Review: This was a rare instance when I saw the movie before I read the book. The movie, although excellent, left me a little empty inside because I needed to know if the whole story had been told correctly. We all know, nine times out of ten, the book version of a movie is usually more accurate, has more detail, more events and incidents, more detail about the characters in the background such as parents etc., and is much more realistic. It was true with this story too! The book did turn out to be much more revealing and I found many incidents in the book which were not in the movie as I'd thought the case would be. The book is about a real life drug smuggling incident which occured in Turkey. Billy Hayes claimed it was the 'first' time he'd ever done such a thing but I have heard differently in the press. Anyway, Billy was caught with a moderate amount of drugs on his body. The same amount found on someone in the USA would probably result in a small fine if it were the person's first offense. That wasn't the case for Billy who after being questioned by the Turkish police for many hours, ended up in the most hellish prison with a wide assortment of inmates. There were even children in the prison who had been caught stealing. The book is a page turner which describes in great detail, the pure hell that Billy goes through as his ordeal unwinds. From his many court appearances to his daily problems of survival at the prison. If this book is true, then Billy went through the worst experience of a lifetime but if he's making the story sound a little more dramatic by telling lies to the reader, then I don't feel sorry for him at all. He broke the law and the law says, you must pay for your crimes. The problem I have with Billy's criminal act was the horrendous sentence he received for his crime for being in the wrong place. I do hope his story is truthful though otherwise, he made a lot of money off of the book and the movie rights from people like us who believed he'd been to hell and back. I've been hearing so many contradictory statements concerning his book that I have been wondering about it. Either way, whether you saw the movie or not, this book is a fantastic, page turner which will keep you on the edge of your seat! Then when you've read the book first (which I wish I'd done), then rent the video and see the movie! Talk about heartstopper!

Rating: 4 stars
Summary: amazing real life page turner
Review: This young man's adventures in a Turkish prison are simply fascinating, and told very well. This book is one of the few that I was sincerely sorry that it had to end. My only complaint is that it is a little too slick, a little too Hollywood-ready. It would be interesting to read an account that showed a little more of the warts-and-all detail of the experience.
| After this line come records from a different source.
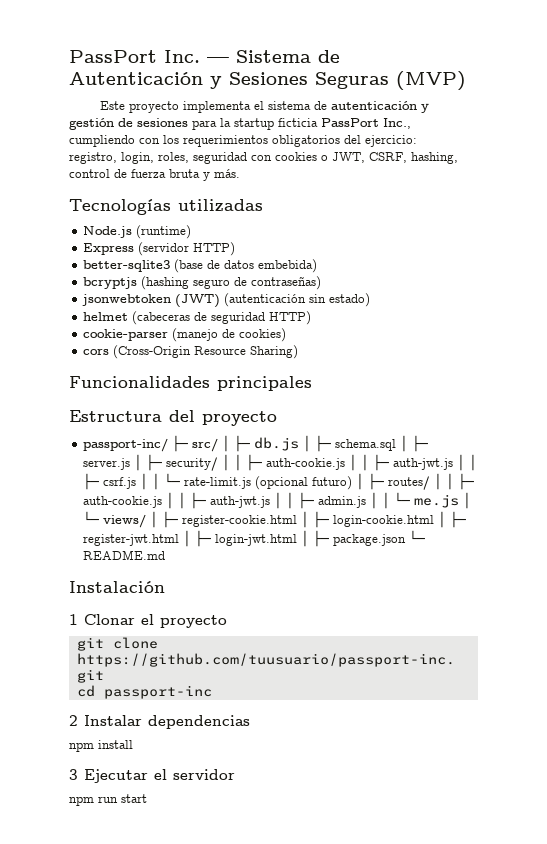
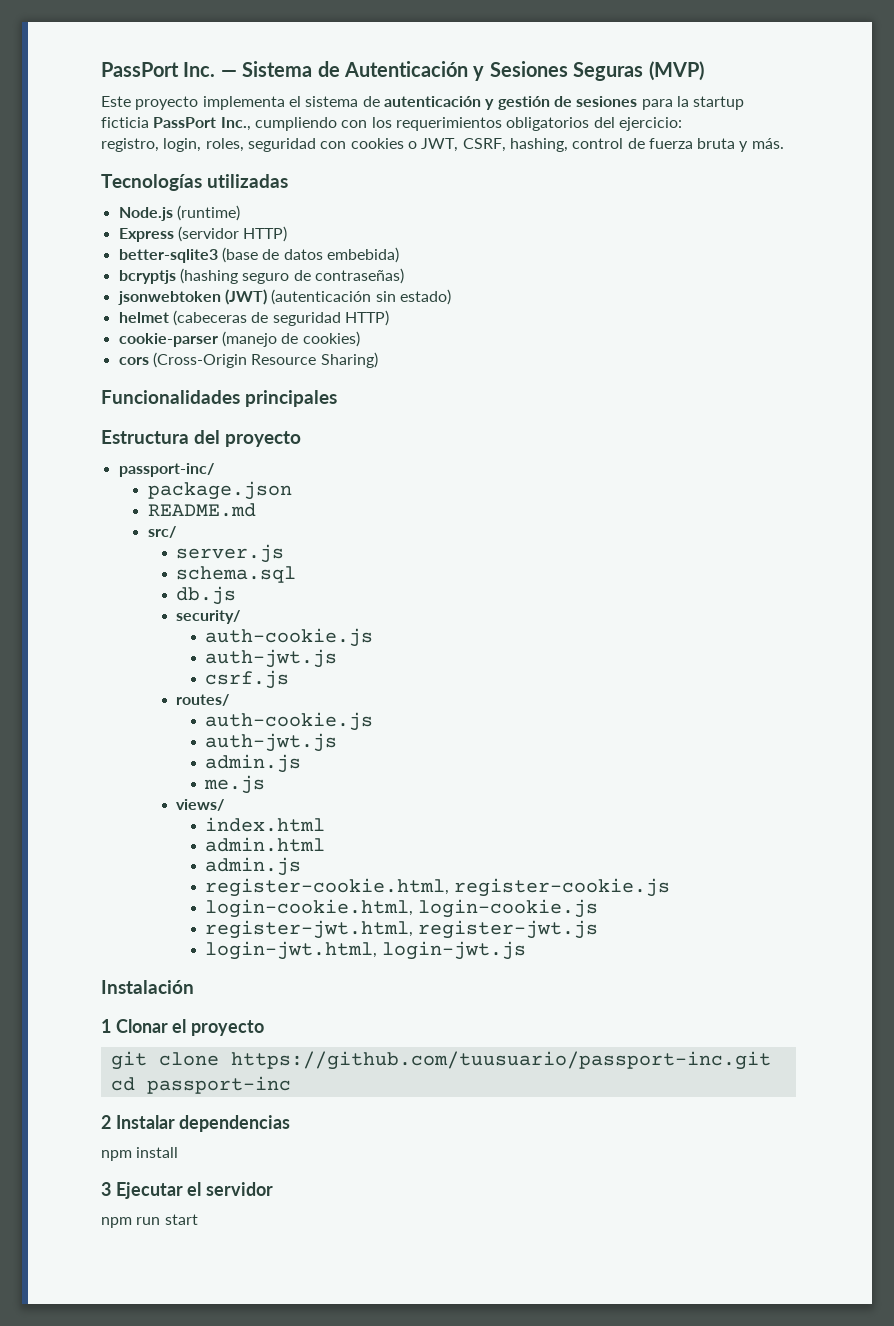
- passport-inc/ ├─ src/ │ ├─ db.js │ ├─ schema.sql │ ├─ server.js │ ├─ security/ │ │ ├─ auth-cookie.js │ │ ├─ auth-jwt.js │ │ ├─ csrf.js │ │ └─ rate-limit.js (opcional futuro) │ ├─ routes/ │ │ ├─ auth-cookie.js │ │ ├─ auth-jwt.js │ │ ├─ admin.js │ │ └─ me.js │ └─ views/ │ ├─ register-cookie.html │ ├─ login-cookie.html │ ├─ register-jwt.html │ ├─ login-jwt.html │ ├─ package.json └─ README.md
+ passport-inc/
+ package.json
+ README.md
+ src/
+ server.js
+ schema.sql
+ db.js
+ security/
+ auth-cookie.js
+ auth-jwt.js
+ csrf.js
+ routes/
+ auth-cookie.js
+ auth-jwt.js
+ admin.js
+ me.js
+ views/
+ index.html
+ admin.html
+ admin.js
+ register-cookie.html, register-cookie.js
+ login-cookie.html, login-cookie.js
+ register-jwt.html, register-jwt.js
+ login-jwt.html, login-jwt.js

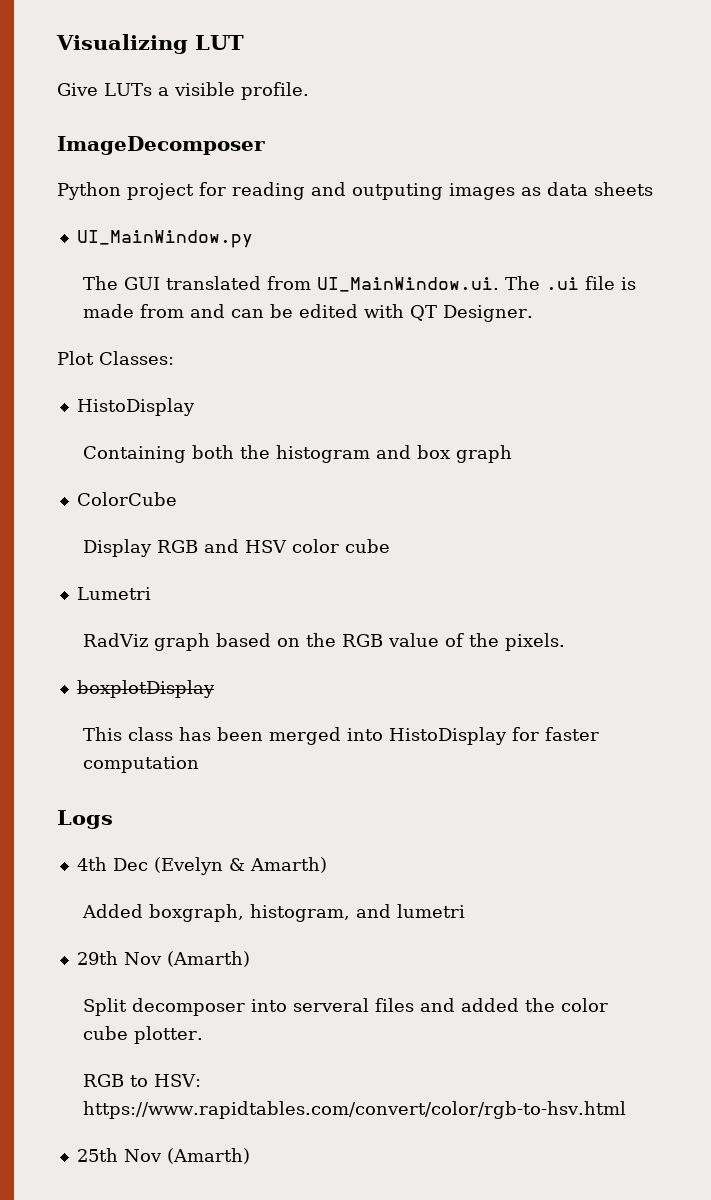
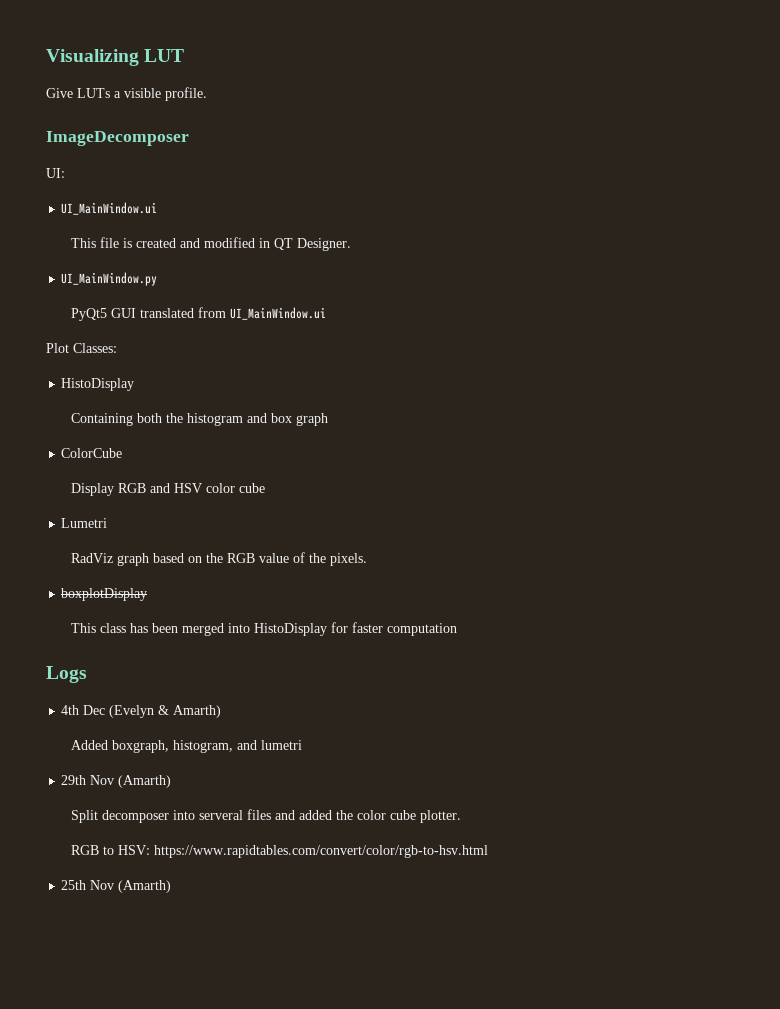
- Python project for reading and outputing images as data sheets
+ UI:
+ UI_MainWindow.ui
+ This file is created and modified in QT Designer.
- The GUI translated from UI_MainWindow.ui. The .ui file is made from and can be edited with QT Designer.
+ PyQt5 GUI translated from UI_MainWindow.ui

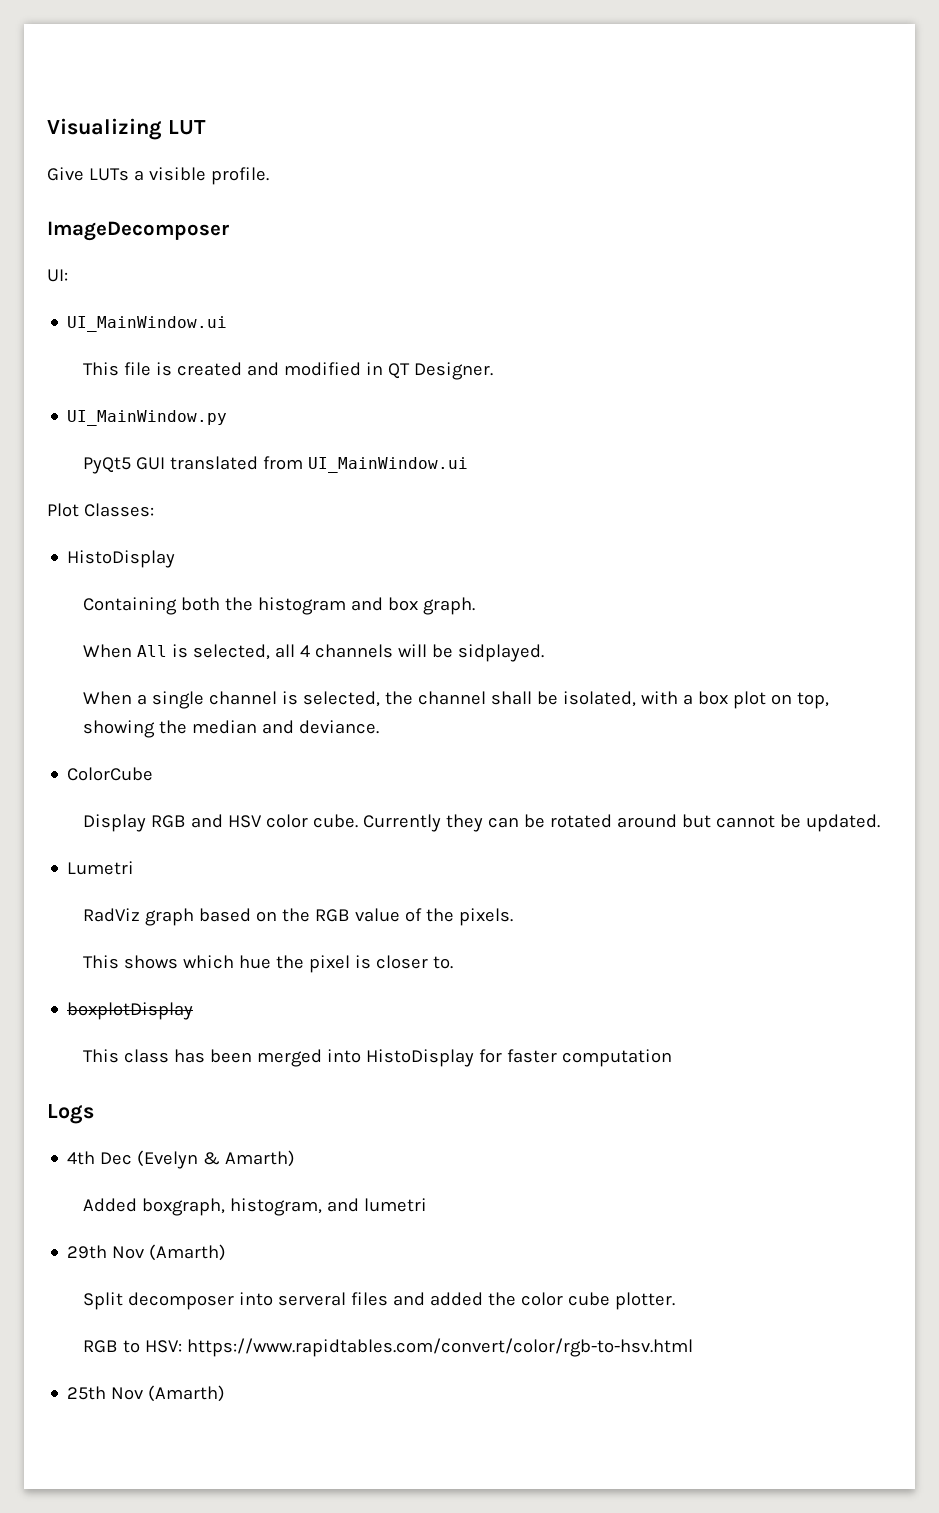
- Containing both the histogram and box graph
+ Containing both the histogram and box graph.
+ When All is selected, all 4 channels will be sidplayed.
+ When a single channel is selected, the channel shall be isolated, with a box plot on top, showing the median and deviance.
- Display RGB and HSV color cube
+ Display RGB and HSV color cube. Currently they can be rotated around but cannot be updated.
+ This shows which hue the pixel is closer to.

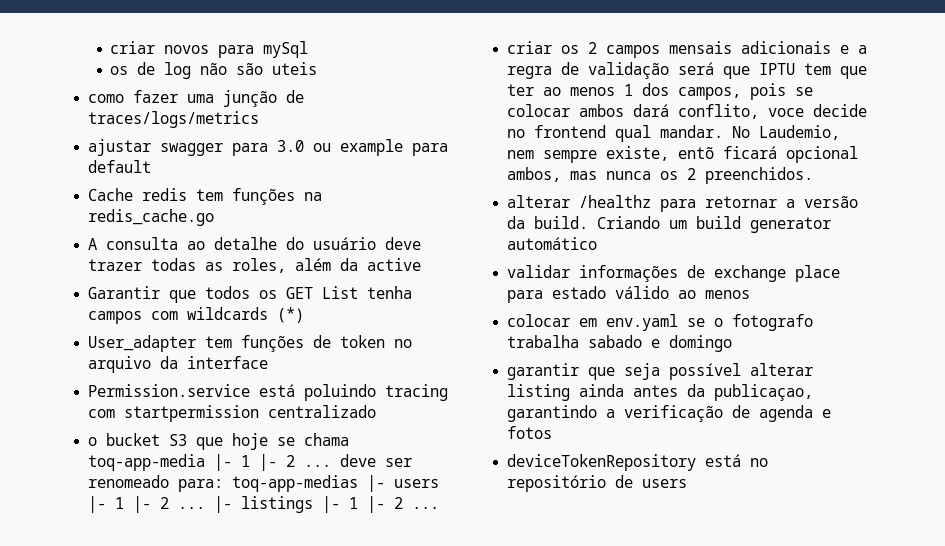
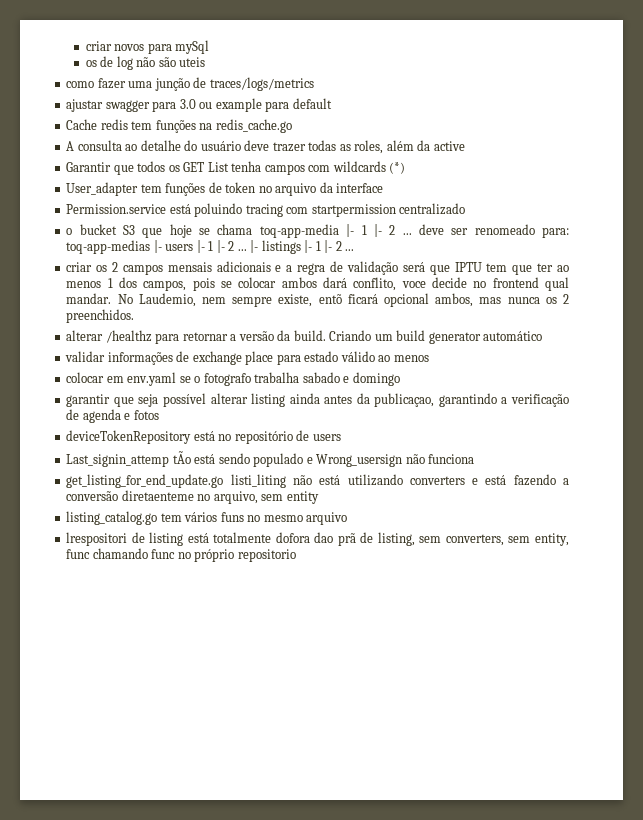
+ Last_signin_attemp tÃo está sendo populado e Wrong_usersign não funciona
+ get_listing_for_end_update.go listi_liting não está utilizando converters e está fazendo a conversão diretaenteme no arquivo, sem entity
+ listing_catalog.go tem vários funs no mesmo arquivo
+ lrespositori de listing está totalmente dofora dao prã de listing, sem converters, sem entity, func chamando func no próprio repositorio

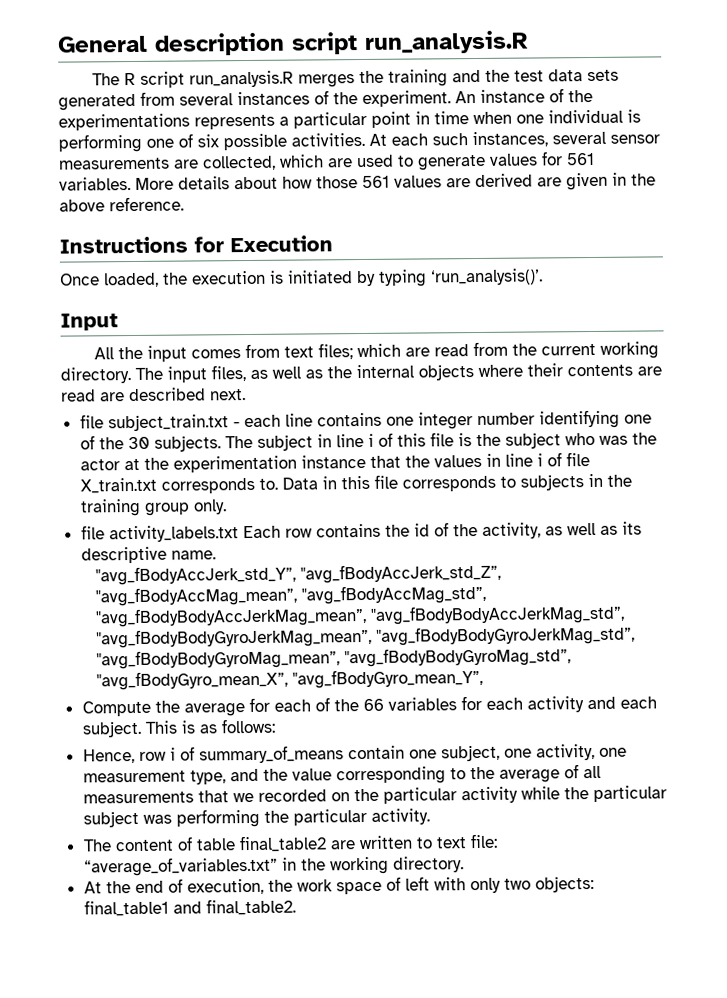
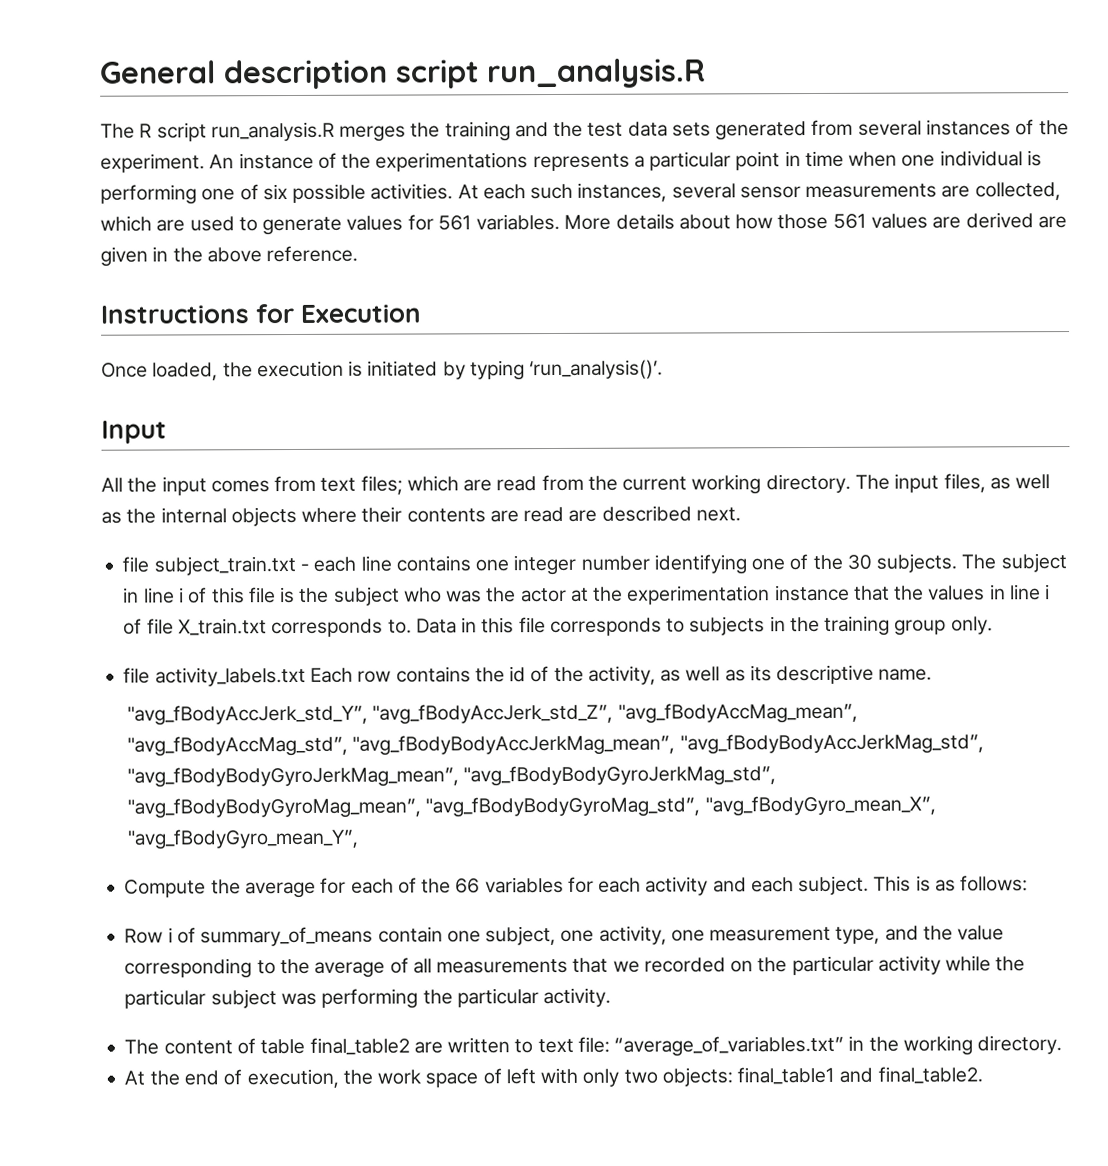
- Hence, row i of summary_of_means contain one subject, one activity, one measurement type, and the value corresponding to the average of all measurements that we recorded on the particular activity while the particular subject was performing the particular activity.
+ Row i of summary_of_means contain one subject, one activity, one measurement type, and the value corresponding to the average of all measurements that we recorded on the particular activity while the particular subject was performing the particular activity.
It's a pity that this is out of print. And in answer to one of the reviewers comments below about what this book says about Turkey, well, in my opiniion, this book is an attack on Turkey. The author has almost nothing good to say about Turkey, and he never loses an opportunity to slag it off. But I am definitely interested in finding books that portray modern Turkey, and other countries in this region, in a more positive light. There never was a region that more needed reabilitating in the world's eyes, than the middle east today, I believe. Another good reason to read this book is to show the difference between it and the popular film that was made of it. It was quite an eye opener to me to find that two of the most horrific and lurid episodes that occur in the movie, do not occur in the book, most notably, the disgusting tongue-biting-off sequence.